静かに一人でパーカーとジーンズに着替える。何となく動きやすい格好にしたかった。少し肌冷えする時期であることから、パーカーの上にダウンジャケットを羽織る。
陽一はスニーカーを履いて、固く紐を結ぶ。
よく佳恵に対して折れなかったな、と独りごちる。
(意外とアクセルを踏み始めたなら、そのままいけるタイプだったんだ)
アクセル――、その言葉にまだ秋斗が生まれていなかった頃の佳恵の自論を、ふいに思い出した。
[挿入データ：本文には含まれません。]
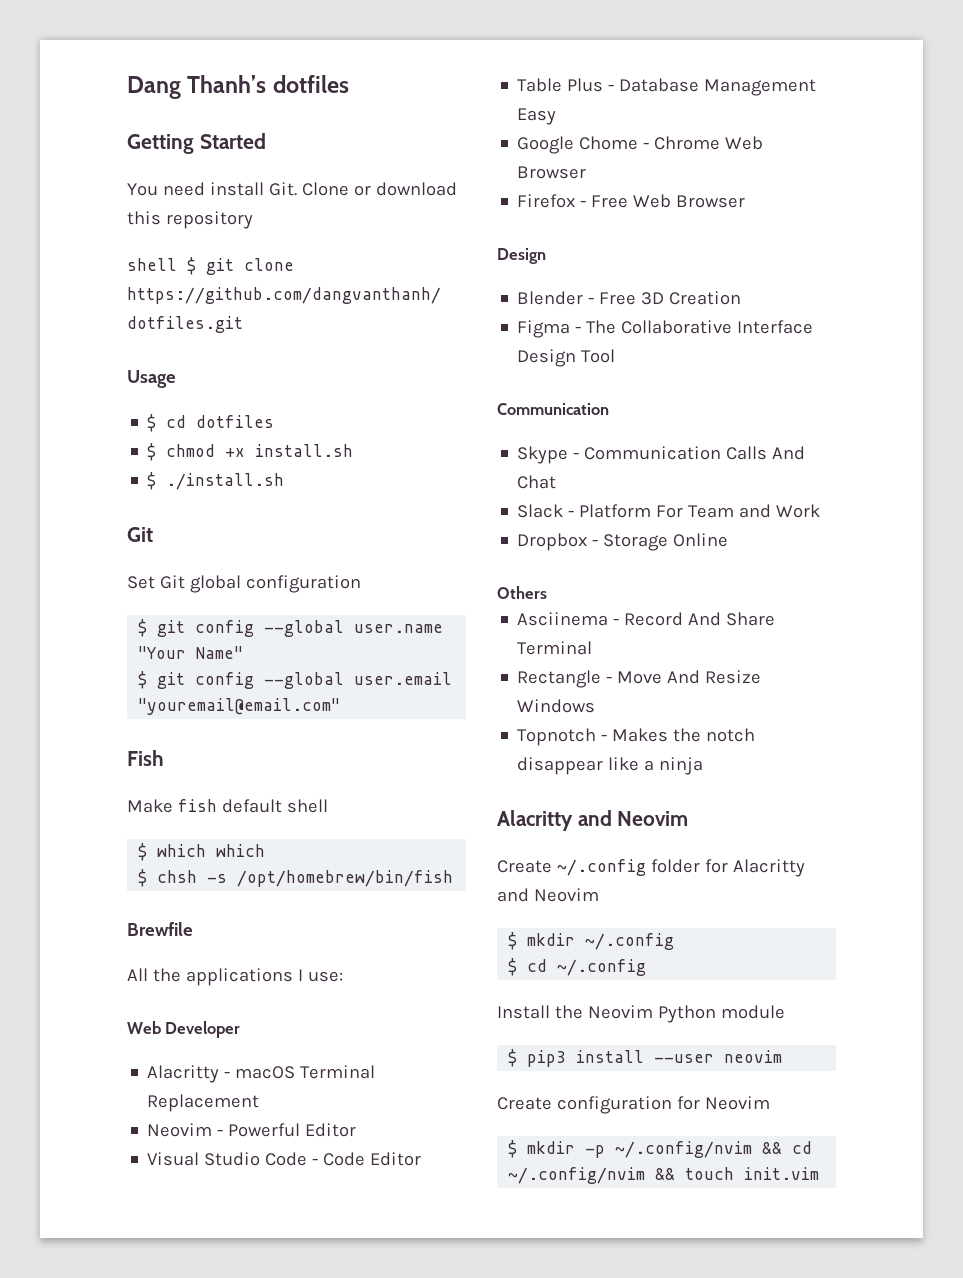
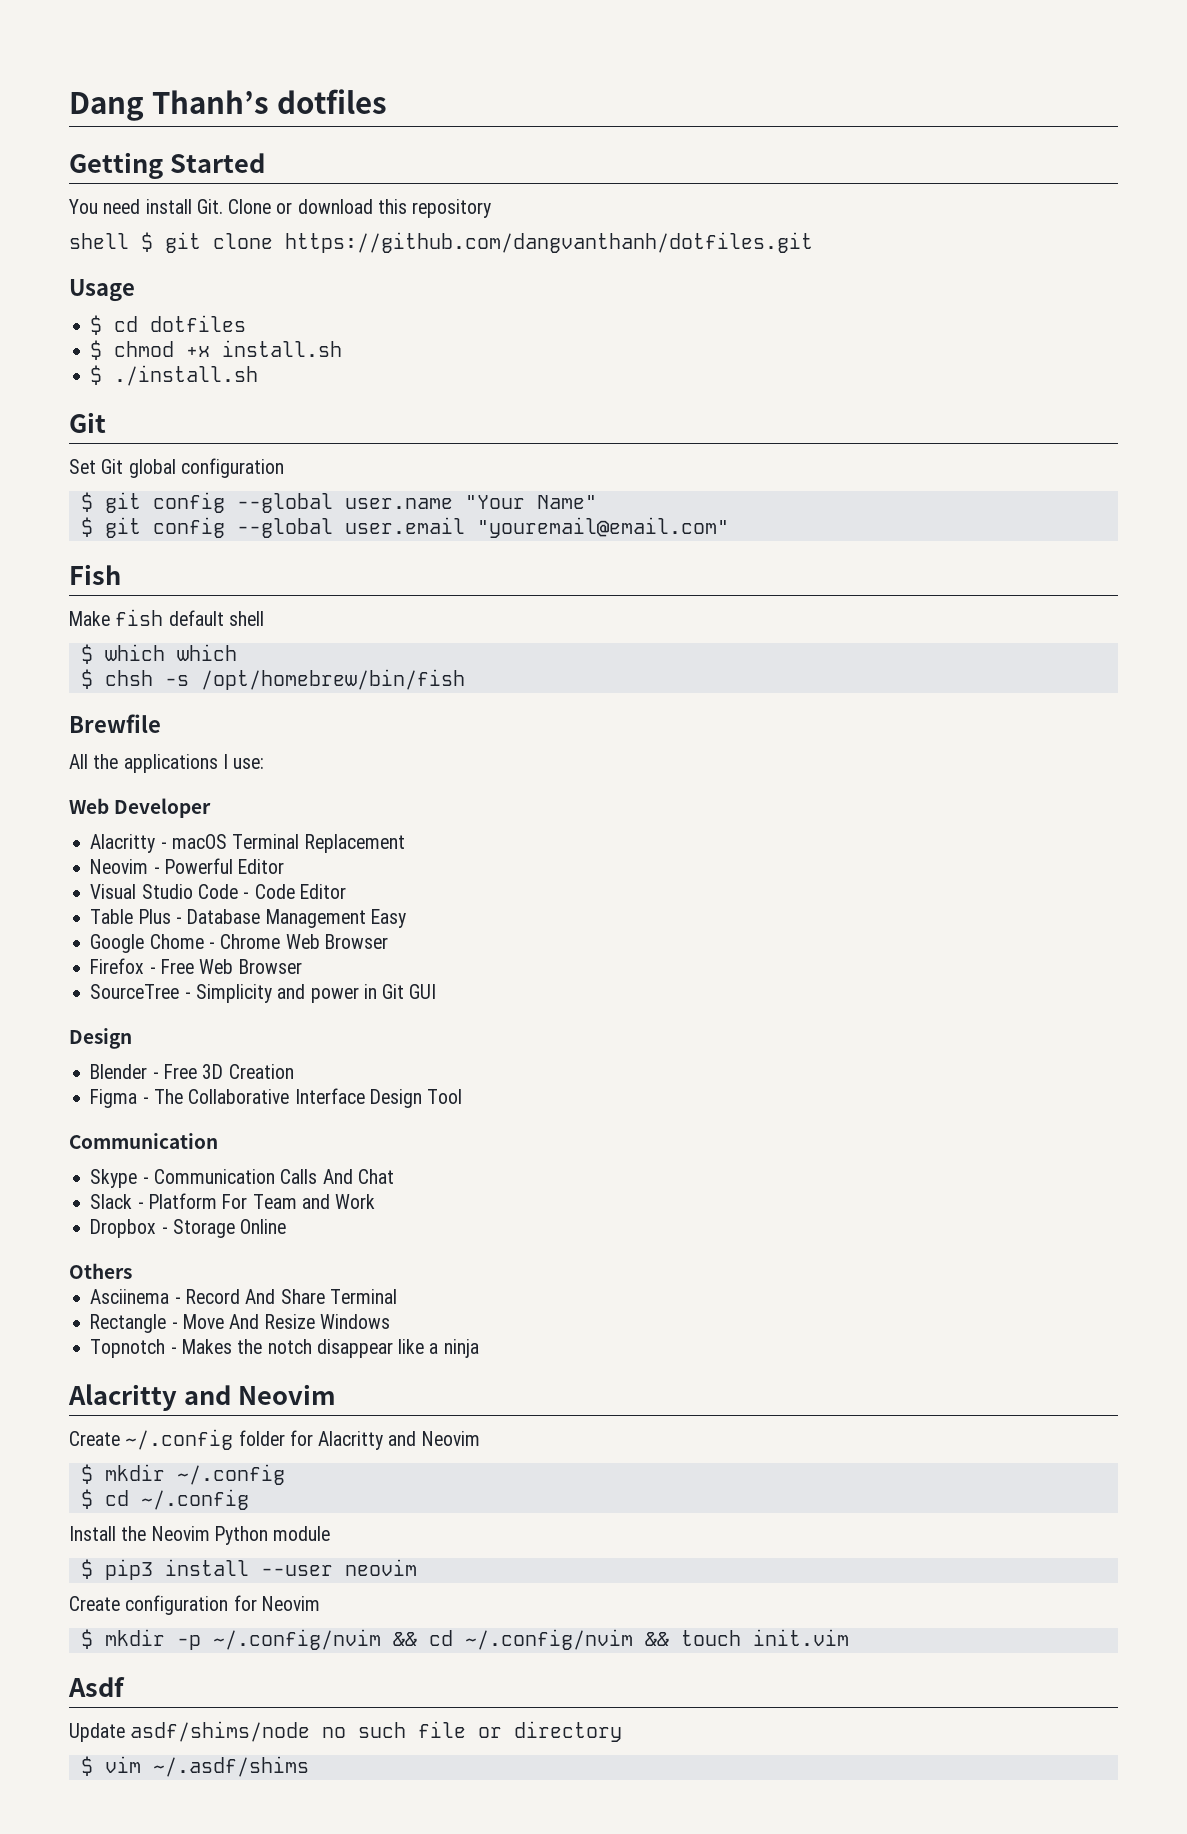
(746, 201) none -> [90,984,437,1003] // SourceTree - Simplicity and power in Git GUI
(820, 1173) none -> [68,1677,125,1697] [69,1721,623,1742] [80,1756,309,1777] // Asdf // Update asdf/shims/node no such file or directory // $ vim ~/.asdf/shims

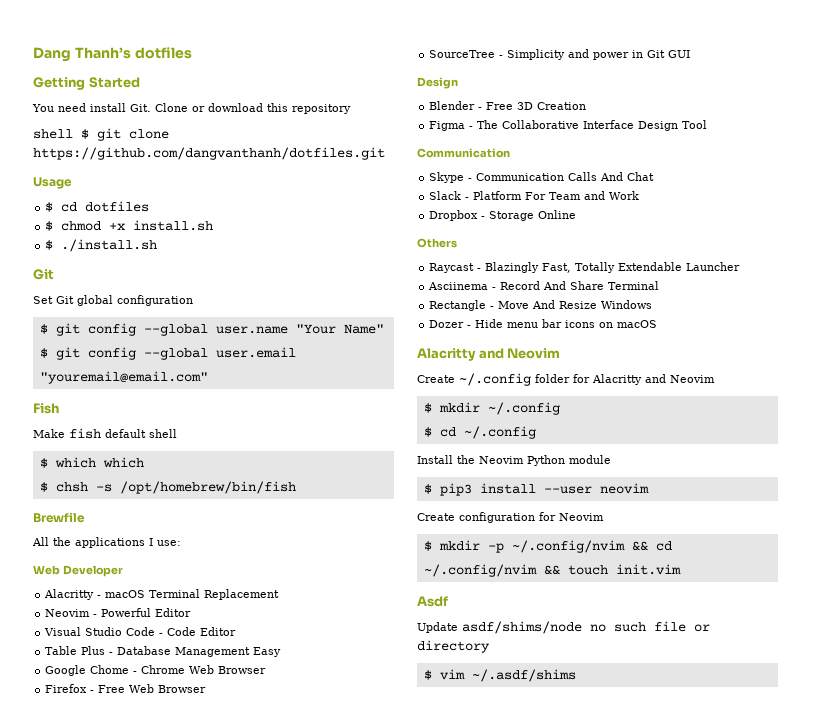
(132, 1271) none -> [429,262,741,273] // Raycast - Blazingly Fast, Totally Extendable Launcher
[90,1339,479,1358] Topnotch - Makes the notch disappear like a ninja -> [429,319,658,328] Dozer - Hide menu bar icons on macOS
『男と女ってさ、結局どっちも同性間で格付けしあってるんだと思わない? 女ばっかり比較しあってるとか言われるけど、男も一緒。ただ男と女で大きく違うのは、アクセルかブレーキかってことだと思うんだよね。男はいかにバカなアクセルを踏み続けられるかを競ってる。女はいかにブレーキを踏まないかを競ってる。だから女って同性にブレーキを踏ませたがるんだと思うな。例えば変な噂話流したりさ』
男は馬鹿なアクセルを踏む、だったらやはり俺も男だ――と、陽一は不思議とそれで勇気づけられた。
「行ってらっしゃい!」
秋斗が破顔しながら駆け寄ってきた。その後ろには壁に寄りかかるようにしている佳恵。もう一度、陽一は秋斗を抱きしめて、佳恵の方に顔を向けて「行ってきます」と伝えた。佳恵が軽く鼻で笑う。秋斗の耳元で陽一は囁いた。
「男がカッコつけるのは…………だからだよ」
「よくわかんない!」
自分の幼かった頃を思い出し、父親の背中を秋斗に残した。
玄関扉を思い切り良く開けて、陽一も、そして佳恵も、竜崎たちの話が与太話ではなかったことを思い知る。